Work instruction =
Every line with the string "model" in it belongs in your answer, so copy them all from the data.

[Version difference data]
=== Section Start ===

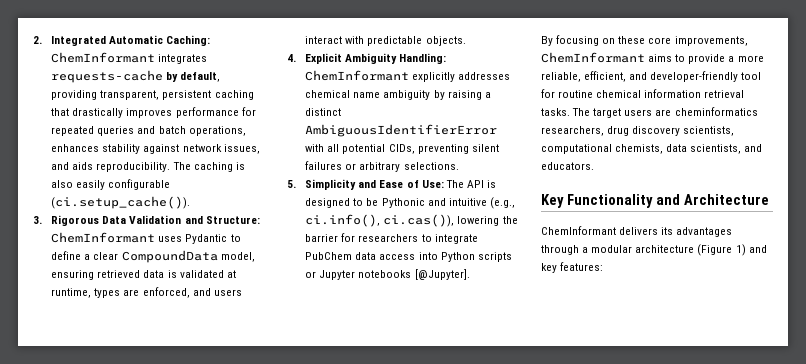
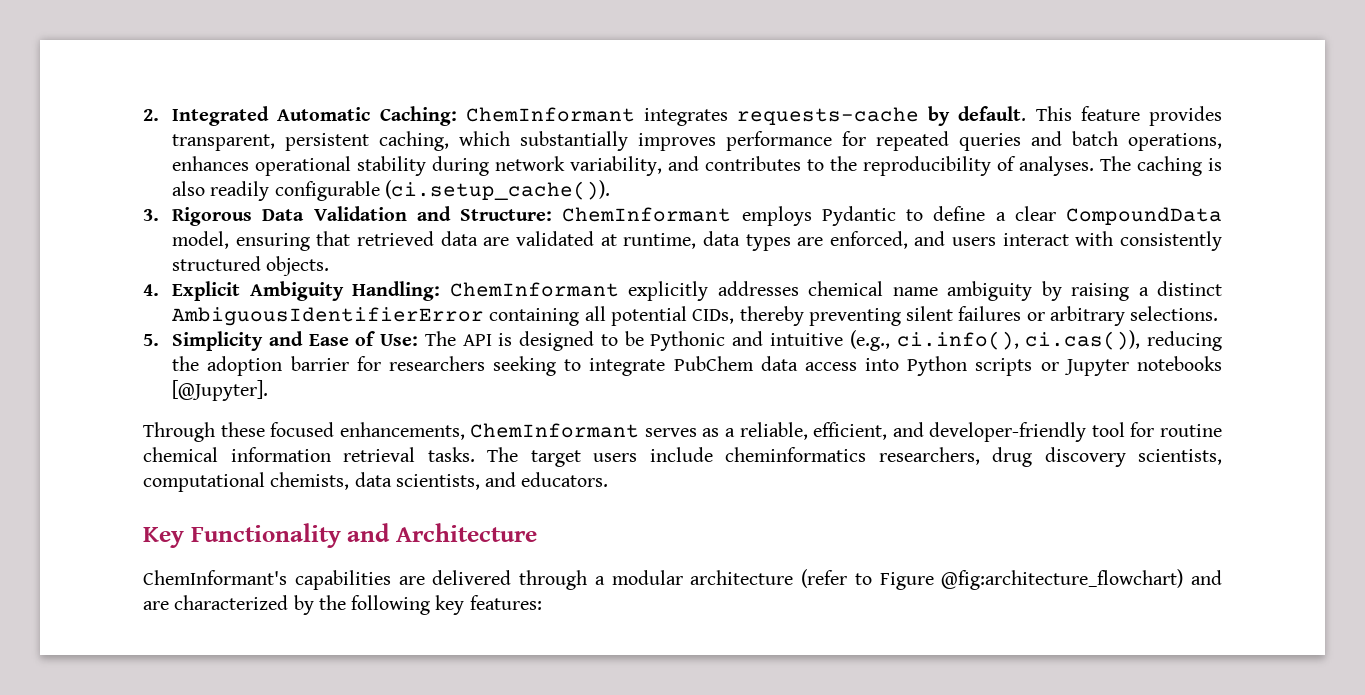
- 2. Integrated Automatic Caching: ChemInformant integrates requests-cache by default, providing transparent, persistent caching that drastically improves performance for repeated queries and batch operations, enhances stability against network issues, and aids reproducibility.
+ 2. Integrated Automatic Caching: ChemInformant integrates requests-cache by default. This feature provides transparent, persistent caching, which substantially improves performance for repeated queries and batch operations, enhances operational stability during network variability, and contributes to the reproducibility of analyses.
- The caching is also easily configurable (ci.setup_cache()).
+ The caching is also readily configurable (ci.setup_cache()).
- 3. Rigorous Data Validation and Structure: ChemInformant uses Pydantic to define a clear CompoundData model, ensuring retrieved data is validated at runtime, types are enforced, and users interact with predictable objects.
+ 3. Rigorous Data Validation and Structure: ChemInformant employs Pydantic to define a clear CompoundData model, ensuring that retrieved data are validated at runtime, data types are enforced, and users interact with consistently structured objects.
- 4. Explicit Ambiguity Handling: ChemInformant explicitly addresses chemical name ambiguity by raising a distinct AmbiguousIdentifierError with all potential CIDs, preventing silent failures or arbitrary selections.
+ 4. Explicit Ambiguity Handling: ChemInformant explicitly addresses chemical name ambiguity by raising a distinct AmbiguousIdentifierError containing all potential CIDs, thereby preventing silent failures or arbitrary selections.
- 5. Simplicity and Ease of Use: The API is designed to be Pythonic and intuitive (e.g., ci.info(), ci.cas()), lowering the barrier for researchers to integrate PubChem data access into Python scripts or Jupyter notebooks [@Jupyter].
+ 5. Simplicity and Ease of Use: The API is designed to be Pythonic and intuitive (e.g., ci.info(), ci.cas()), reducing the adoption barrier for researchers seeking to integrate PubChem data access into Python scripts or Jupyter notebooks [@Jupyter].
- By focusing on these core improvements, ChemInformant aims to provide a more reliable, efficient, and developer-friendly tool for routine chemical information retrieval tasks.
+ Through these focused enhancements, ChemInformant serves as a reliable, efficient, and developer-friendly tool for routine chemical information retrieval tasks.
- The target users are cheminformatics researchers, drug discovery scientists, computational chemists, data scientists, and educators.
+ The target users include cheminformatics researchers, drug discovery scientists, computational chemists, data scientists, and educators.
- ChemInformant delivers its advantages through a modular architecture (Figure 1) and key features:
+ ChemInformant's capabilities are delivered through a modular architecture (refer to Figure @fig:architecture_flowchart) and are characterized by the following key features:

=== Section End ===

Output of the task =
- 3. Rigorous Data Validation and Structure: ChemInformant uses Pydantic to define a clear CompoundData model, ensuring retrieved data is validated at runtime, types are enforced, and users interact with predictable objects.
+ 3. Rigorous Data Validation and Structure: ChemInformant employs Pydantic to define a clear CompoundData model, ensuring that retrieved data are validated at runtime, data types are enforced, and users interact with consistently structured objects.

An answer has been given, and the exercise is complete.